PDGFRA公司 异柠檬酸脱氢酶 胶质瘤 生物 IDH1 野生型 癌症研究 医学 肿瘤科 内科学 间质细胞 遗传学 突变 生物化学 基因 突变体 主旨
作者
Yue Li,Xiujiao Shen,Ji Zhang,Xinyi Xian,Shaoyu Chen,Jing Zeng,Wanming Hu
出处
期刊:Journal of Neuropathology and Experimental Neurology [Oxford University Press]
标识
DOI:10.1093/jnen/nlaf039
摘要

Abstract We explored the prognostic significance of platelet-derived growth factor receptor α (PDGFRA) gain/amplification in grade 2-4 adult gliomas to assess its value as an upgrading indicator.
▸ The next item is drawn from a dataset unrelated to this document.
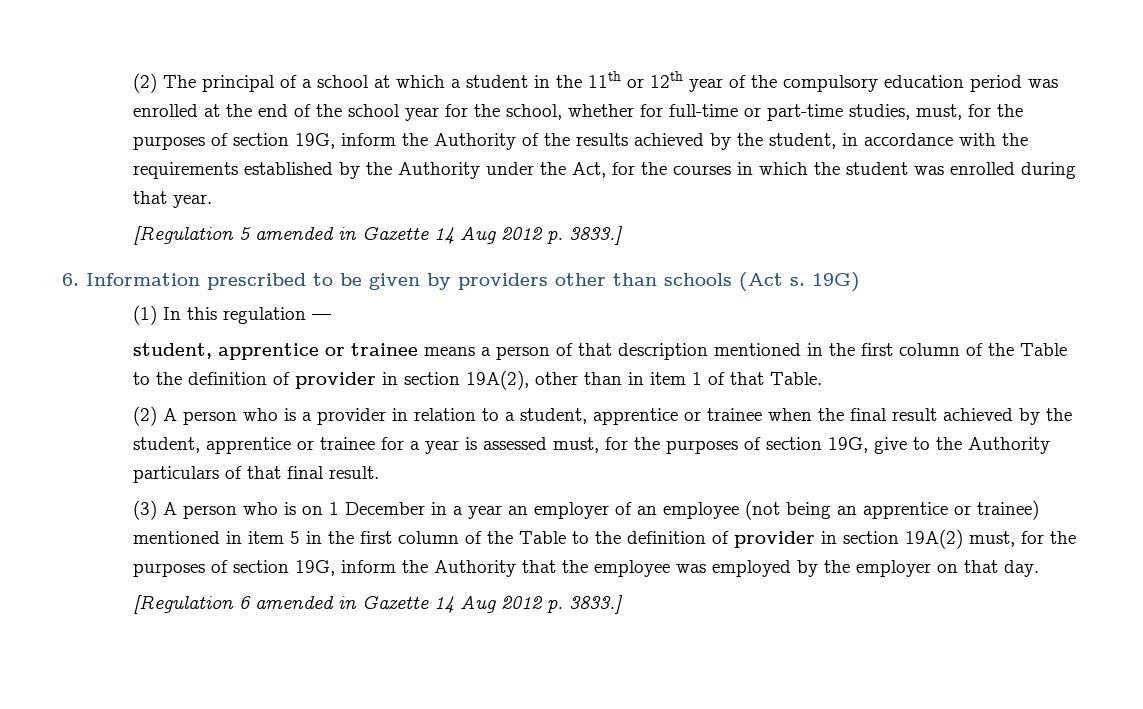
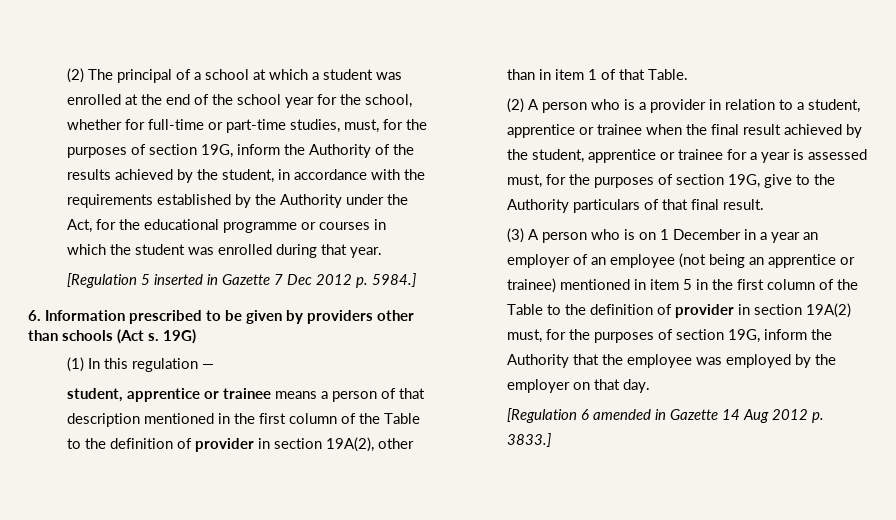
- (2) The principal of a school at which a student in the 11th or 12th year of the compulsory education period was enrolled at the end of the school year for the school, whether for full-time or part-time studies, must, for the purposes of section 19G, inform the Authority of the results achieved by the student, in accordance with the requirements established by the Authority under the Act, for the courses in which the student was enrolled during that year.
+ (2) The principal of a school at which a student was enrolled at the end of the school year for the school, whether for full-time or part-time studies, must, for the purposes of section 19G, inform the Authority of the results achieved by the student, in accordance with the requirements established by the Authority under the Act, for the educational programme or courses in which the student was enrolled during that year.
- [Regulation 5 amended in Gazette 14 Aug 2012 p. 3833.]
+ [Regulation 5 inserted in Gazette 7 Dec 2012 p. 5984.]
Fluorescence in situ hybridization was performed to detect PDGFRA gain/amplification in 321 glioma specimens from Sun Yat-sen University Cancer Center (SYSUCC). Data from 1934 cases with available next-generation sequencing results from The Cancer Genome Atlas (TCGA) and cBioPortal were also analyzed. Of the adult grade 2-4 gliomas, 12.15% (39/321), 8.76% (93/1062), and 6.88% (60/872) had PDGFRA gain/amplification in the SYSUCC, TCGA, and cBioPortal cohorts, respectively. Grade 4 glioblastomas had a greater PDGFRA gain/amplification rate than lower-grade gliomas (LGGs) in all cohorts (all P < .05). PDGFRA gain/amplification was associated with older age, greater World Health Organization grade, isocitrate dehydrogenase (IDH)-wildtype, intact 1p/19q, telomerase reverse transcriptase promoter-wildtype, greater Ki67 index, epidermal growth factor receptor amplification, and chromosome 7+/10− alterations. PDGFRA gain/amplification predicted poor overall survival (OS) in grade 2-4 gliomas, particularly IDH-wildtype LGGs, in all cohorts (all P < .05). OS was worse in PDGFRA-amplified IDH-wildtype LGGs than in IDH-wildtype glioblastomas in the cBioPortal (P = .031) and SYSUCC (P = .026) cohorts. PDGFRA gain/amplification predicted poor OS in adult diffuse IDH-wildtype LGGs and may serve as an upgrading indicator.